Disguised as childish scribbles, chalk drawings or graffiti, there were symbols arranged in a circle on the streets around the school.  To my eye, a loose ring cutting through the utterly black nothingness that stretched between mirror places, masking everything within.

I waited, and in the waiting, I realized that there were stationed guards as well.  A regal old lady with her grandson in her lap.  Seen in a different light, seen with a note of doubt, wondering just how she could stay there for twenty minutes to an hour, not actually doing anything, I was able to peer past the veil.

A faerie, older than Ev or Keller, if her silver hair was any indication, with a carving knife.  She carved up her ‘grandchild’, an idol of wood, adding fine details.

A wrecked car, a police officer and the car’s driver, a tableau.

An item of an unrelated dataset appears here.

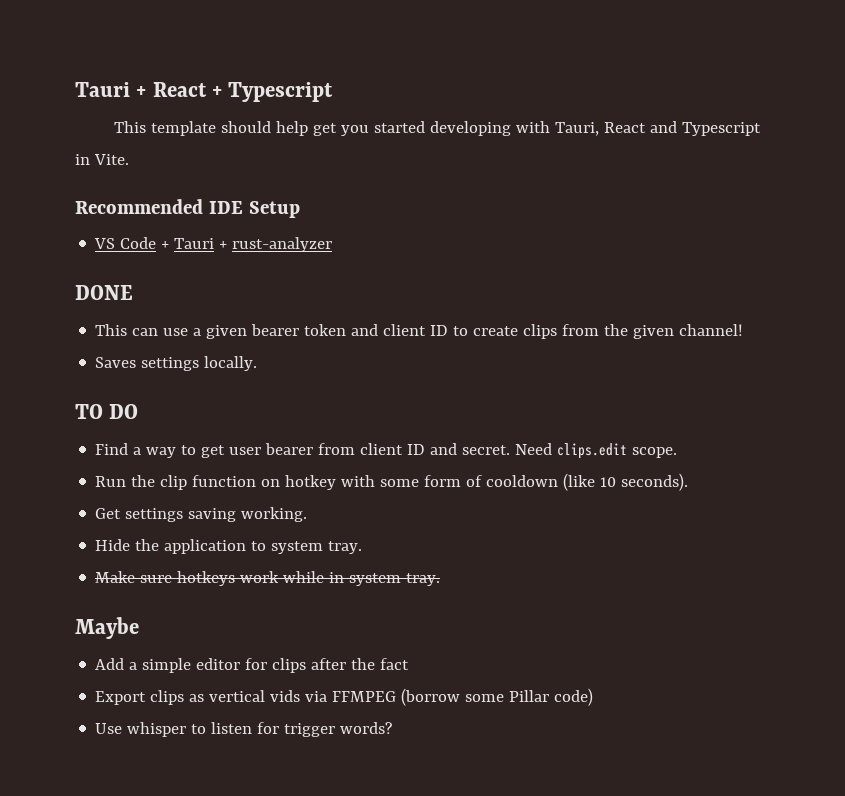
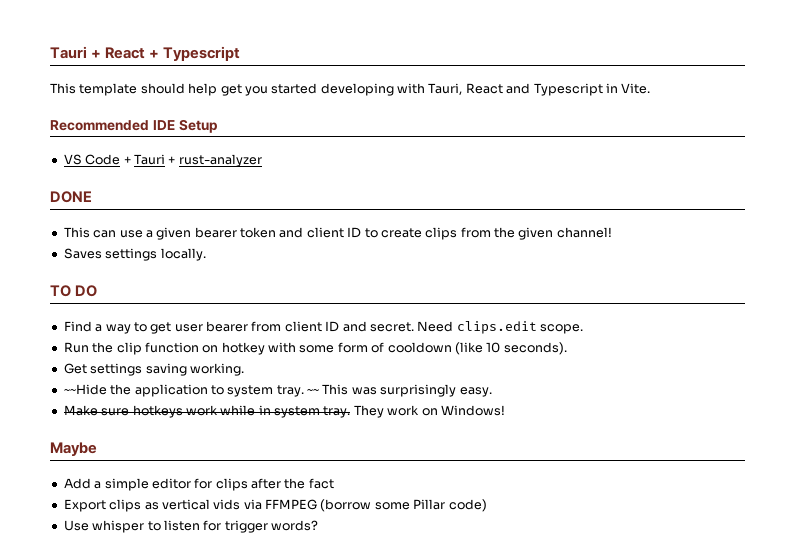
[95,539,131,551] Hide -> [63,384,107,395] ~~Hide
(363, 547) none -> [307,384,492,397] ~~ This was surprisingly easy.
(441, 579) none -> [353,405,505,418] They work on Windows!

Time, however, helped to identify them for what they were.  A singular entity, I was pretty sure.  The scene repeated over and over again, a six minute loop.  If I had to guess, they might have been ghosts, or less than ghosts, shored up with a spirit of time.  A zeitgeist.

The Behaims protecting their kids in the school.

I wasn’t sure how that worked in execution, but time shenanigans spooked me as much as a Faerie did.

I had no idea of how long I had to wait, and I didn’t exactly want to stay put for Ev and Keller to find.  I paced the perimeter of the school, exploring the streets and kept moving.

I found more Others, but they weren’t guardians.  They were predators.  Two goblins in plain sight, hiding near the dumpsters outside a grocery store.  They disappeared when an employee stepped outside to throw out a box of produce.  They piled the most rotten, moldy stuff into bags, then scampered off, sticking to shadows.

A trashy looking woman with a jacket of short black fur was perusing store fronts.  She passed right in front of me, looking through the reflections, and her eyes settled on me.  Cat eyes.  She traced the window with her nails as she passed.  Talons disguised as overlong painted nails.  They made a noise like nails on a blackboard as she scraped the glass.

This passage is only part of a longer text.